Spider Mites or Disease on Tomatoes? Newsletter
One of the most common questions I get about the vegetable garden is how to stop the yellow leaves that begin on the bottom of tomato plants and move up the plant to ruin the production of food. Almost everyone's plants get this fungal disease at some point, but organic growers have far less problem with it and it tends to hit their plants later in the season. It is often misidentified as spider mite infestation because those pests will sometime attack as a result of the stress caused by the disease.
It is a fungal disease that infects ornamental plants, fruit trees, tomatoes, potatoes, peppers and shade trees. Brown to black spots form and enlarge on lower leaves developing concentric rings like a target. Heavily infected leaves turn yellow, dry up and die as spots grow together.
Target-like, sunken spots will sometimes develop on tomato branches and stems. Fruits other than tomatoes and some tubers can also develop this same disease. Spores are carried by the air and are a common cause of hay fever allergies.
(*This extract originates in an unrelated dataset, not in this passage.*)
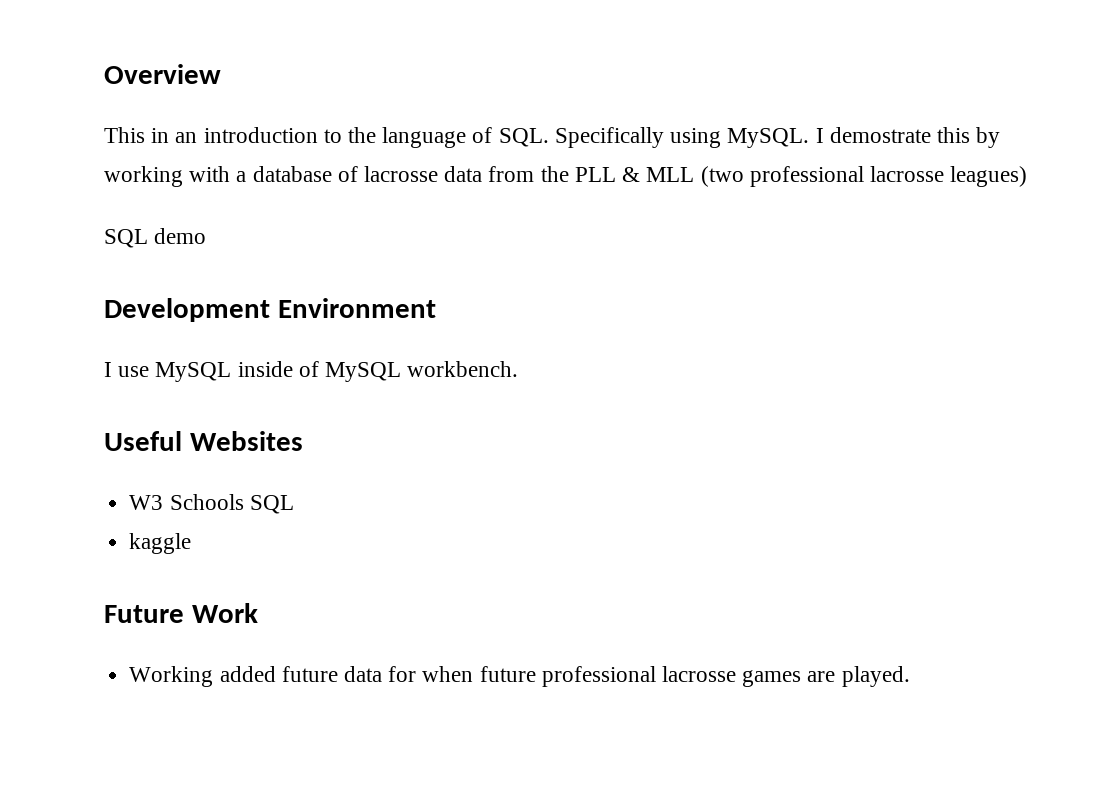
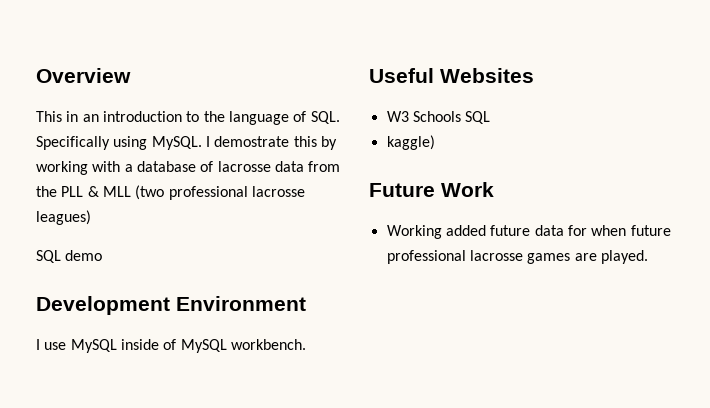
[129,533,192,554] kaggle -> [386,135,435,150] kaggle)

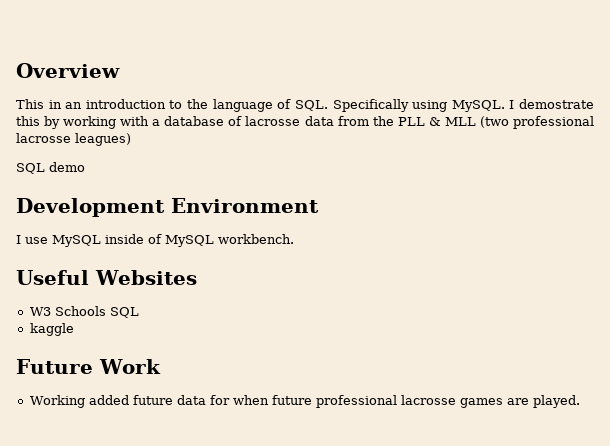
[386,135,435,150] kaggle) -> [29,323,74,336] kaggle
You can control this disease by planting resistant cultivars and soaking seed in a disinfecting solution such as a hydrogen peroxide mixture before planting. Soaking the seed in Garrett Juice also seems to work. Proper organic bed preparation helps greatly. Spray plants with Garrett Juice, treat soil with whole ground cornmeal and spray infected plants with PureGro Pest and Disease Control. This product sets up a condition on the plants that the disease organisms can't survive.
The best long term control is to prevent the disease by planting well adapted varieties in healthy, biologically active soil and spraying and drenching the root zone with Garrett Juice.